* SUPPLIED RECORDS:
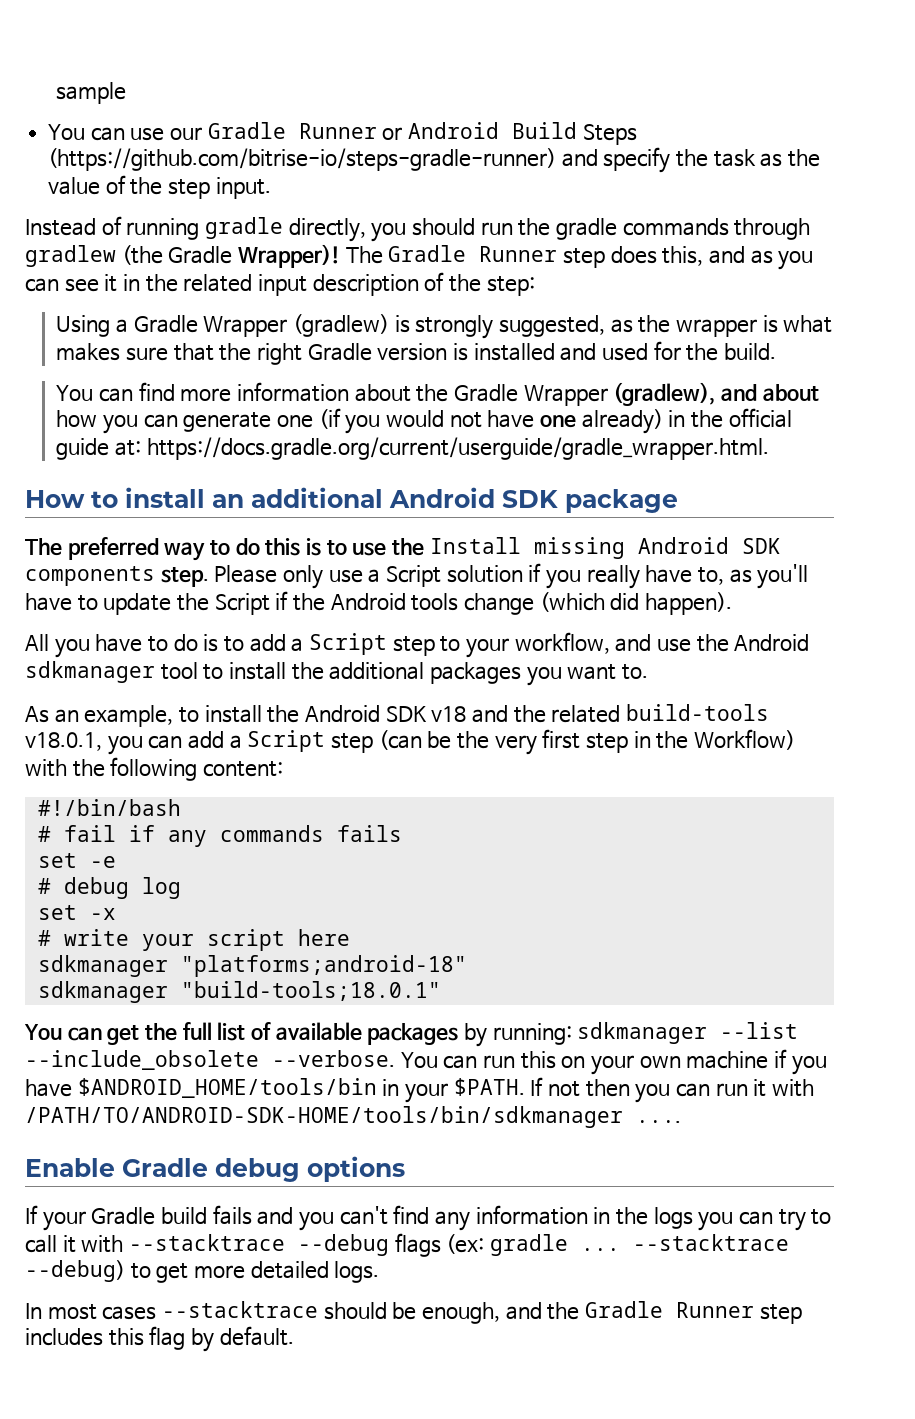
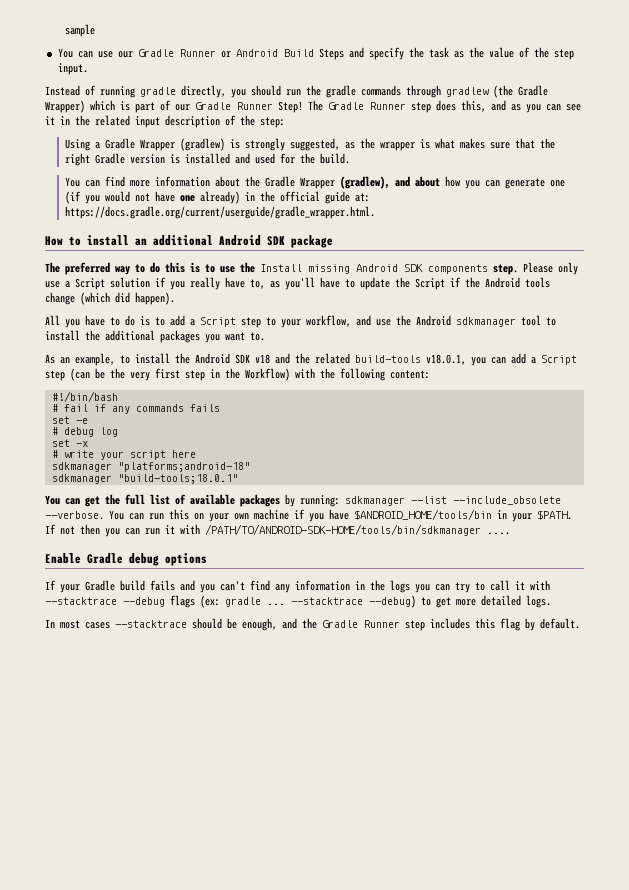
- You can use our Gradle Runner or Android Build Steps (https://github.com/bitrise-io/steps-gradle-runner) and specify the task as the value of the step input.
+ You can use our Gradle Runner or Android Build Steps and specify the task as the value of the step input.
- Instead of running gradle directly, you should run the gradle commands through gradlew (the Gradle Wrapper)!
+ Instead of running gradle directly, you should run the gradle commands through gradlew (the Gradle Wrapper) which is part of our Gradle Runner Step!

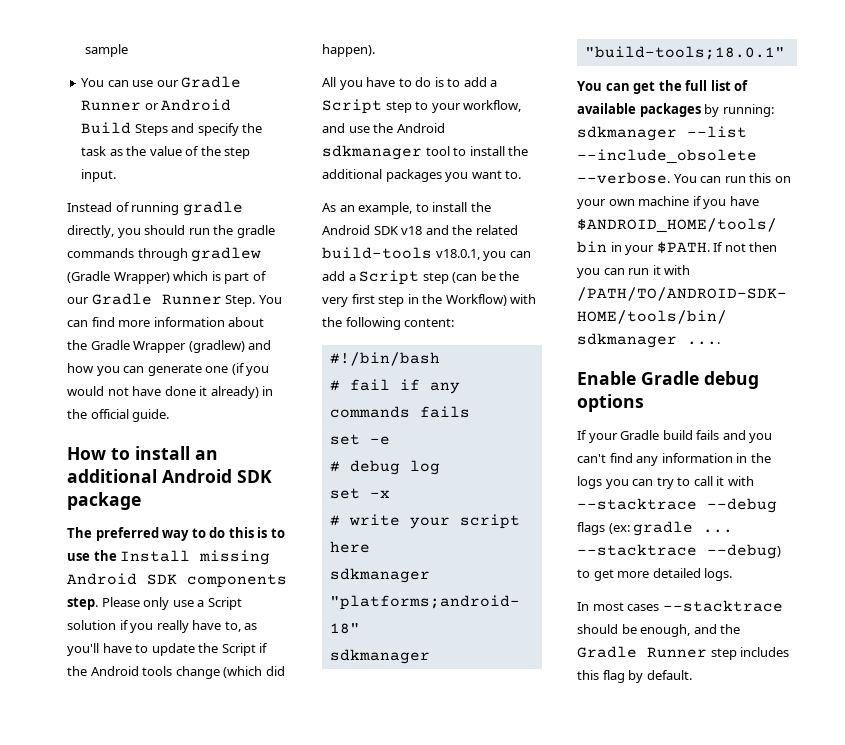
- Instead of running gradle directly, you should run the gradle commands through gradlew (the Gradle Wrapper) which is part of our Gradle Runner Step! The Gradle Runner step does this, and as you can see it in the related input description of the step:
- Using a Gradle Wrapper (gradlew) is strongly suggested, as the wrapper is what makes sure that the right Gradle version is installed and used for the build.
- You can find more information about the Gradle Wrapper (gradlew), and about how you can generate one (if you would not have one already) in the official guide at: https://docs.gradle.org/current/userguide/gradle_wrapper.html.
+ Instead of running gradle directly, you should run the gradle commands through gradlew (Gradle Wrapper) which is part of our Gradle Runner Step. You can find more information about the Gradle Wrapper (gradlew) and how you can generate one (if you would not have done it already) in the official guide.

---

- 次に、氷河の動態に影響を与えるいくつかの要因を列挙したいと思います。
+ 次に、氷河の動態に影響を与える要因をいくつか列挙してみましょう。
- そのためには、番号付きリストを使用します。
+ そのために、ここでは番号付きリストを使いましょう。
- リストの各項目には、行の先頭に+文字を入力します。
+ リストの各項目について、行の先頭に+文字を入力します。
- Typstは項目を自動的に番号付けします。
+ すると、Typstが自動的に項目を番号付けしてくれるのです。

* TASK: For the listing above, say how many lines hold the word "Steps". Nothing but the number is needed.

* TASK RESULT: 2